* **Records to process**:
%%
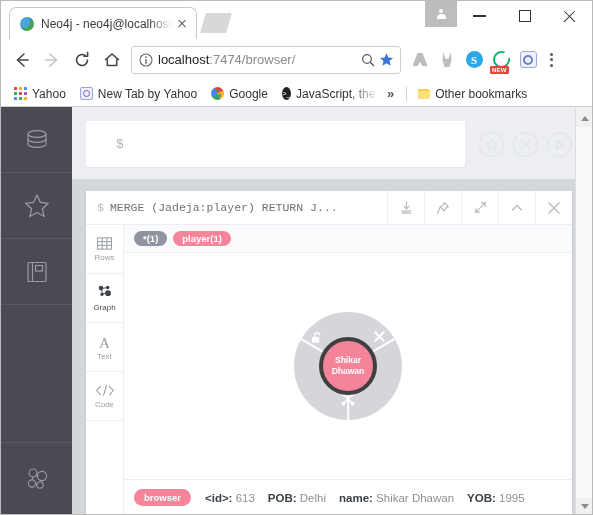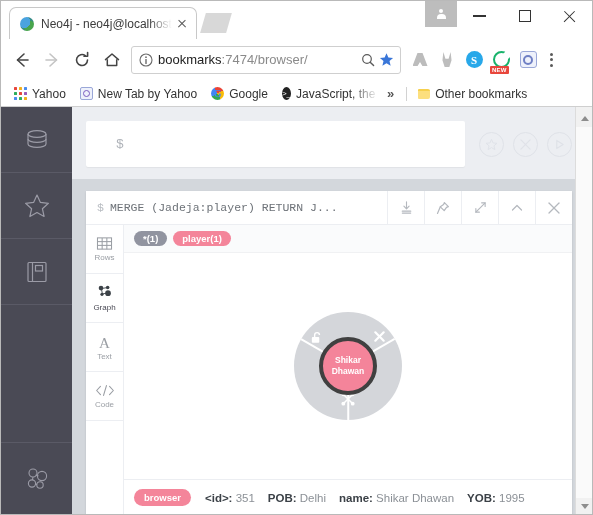"bookmarks" b { text: bookmarks -> localhost }
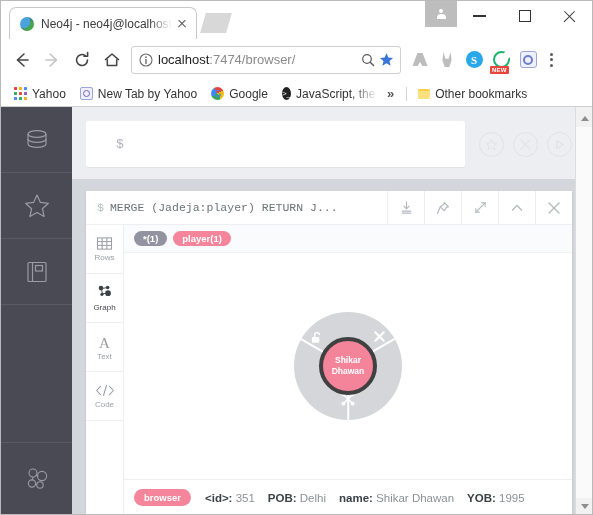"351" span { text: 351 -> 613 }
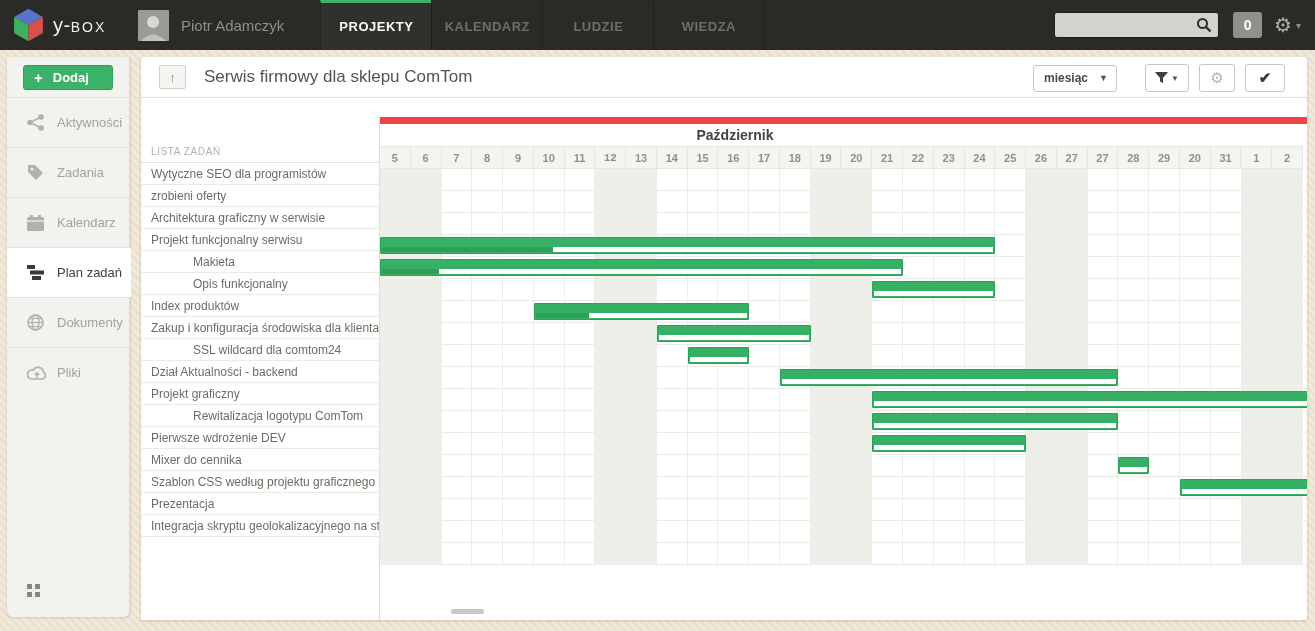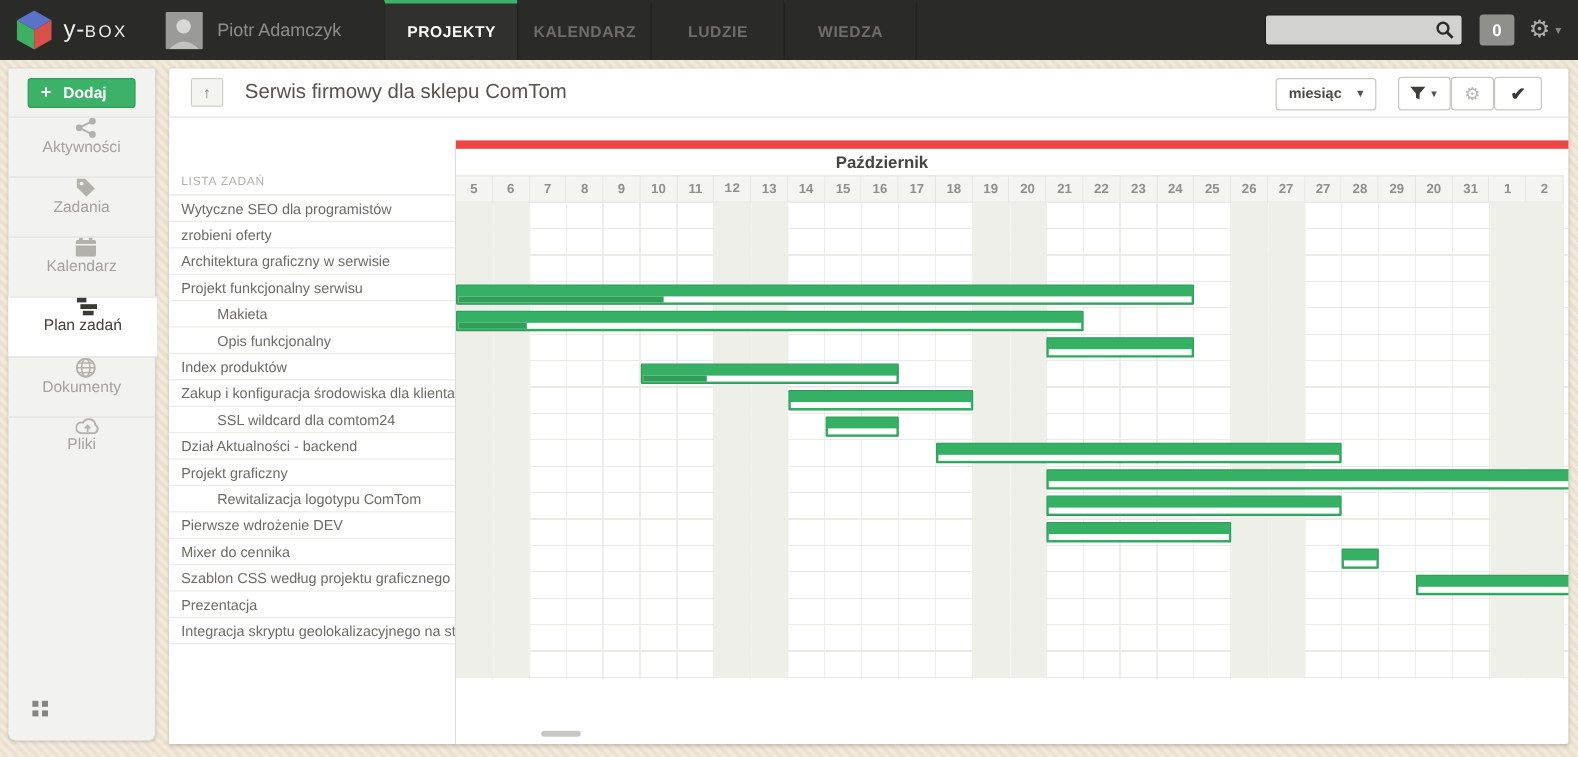"miesiąc" .h-controls { gap: none -> 10px }
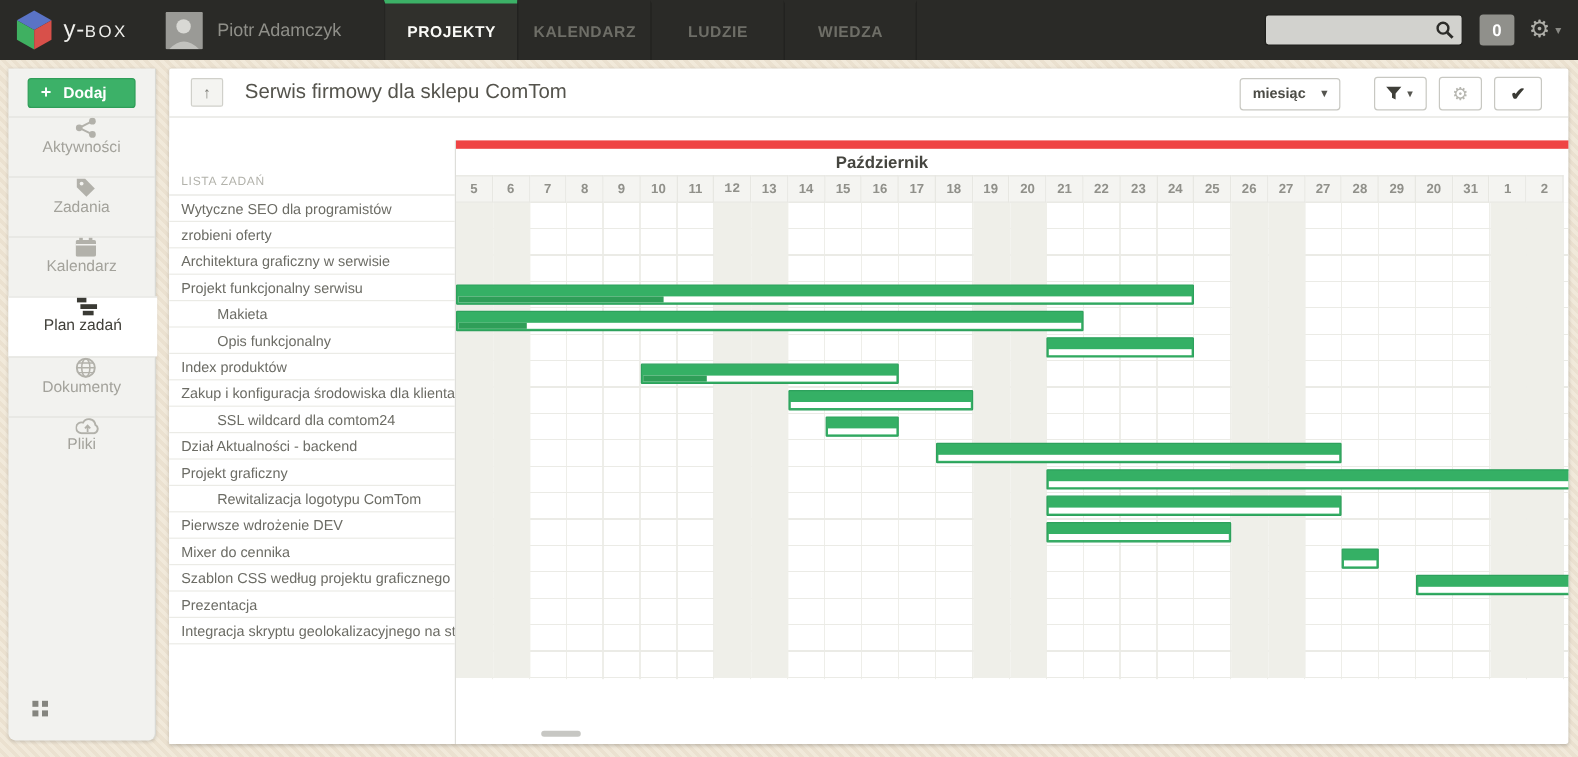"Aktywności" .side-item { flex-direction: column -> none }
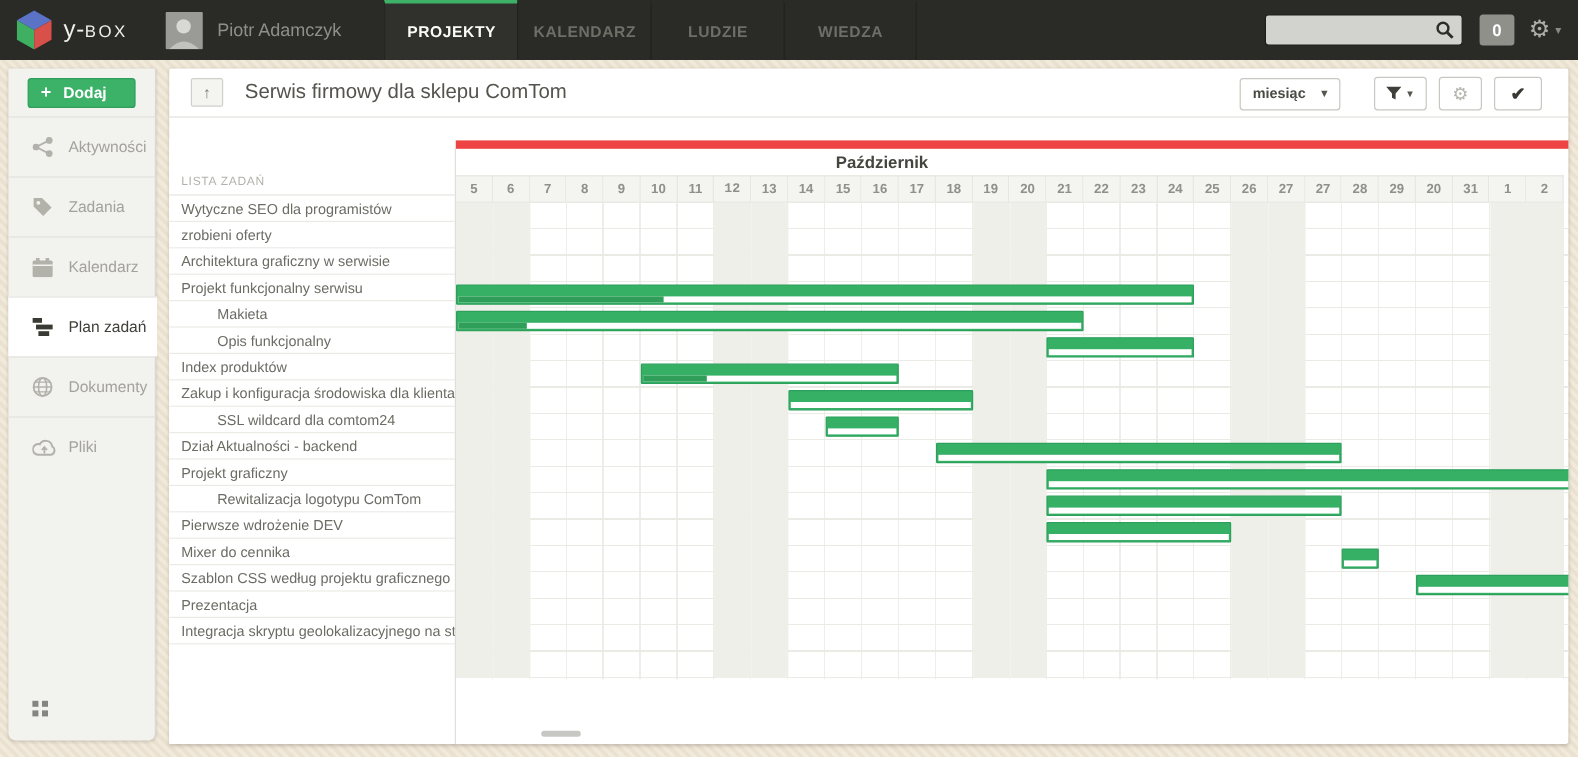"Makieta" .task-cell.indent { padding-left: 40px -> 52px }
%%
* **Exercise goal**: Restate all the material verbatim; omit every picture.

* **Output for this exercise**:
"bookmarks" b { text: bookmarks -> localhost }
"351" span { text: 351 -> 613 }
"miesiąc" .h-controls { gap: none -> 10px }
"Aktywności" .side-item { flex-direction: column -> none }
"Makieta" .task-cell.indent { padding-left: 40px -> 52px }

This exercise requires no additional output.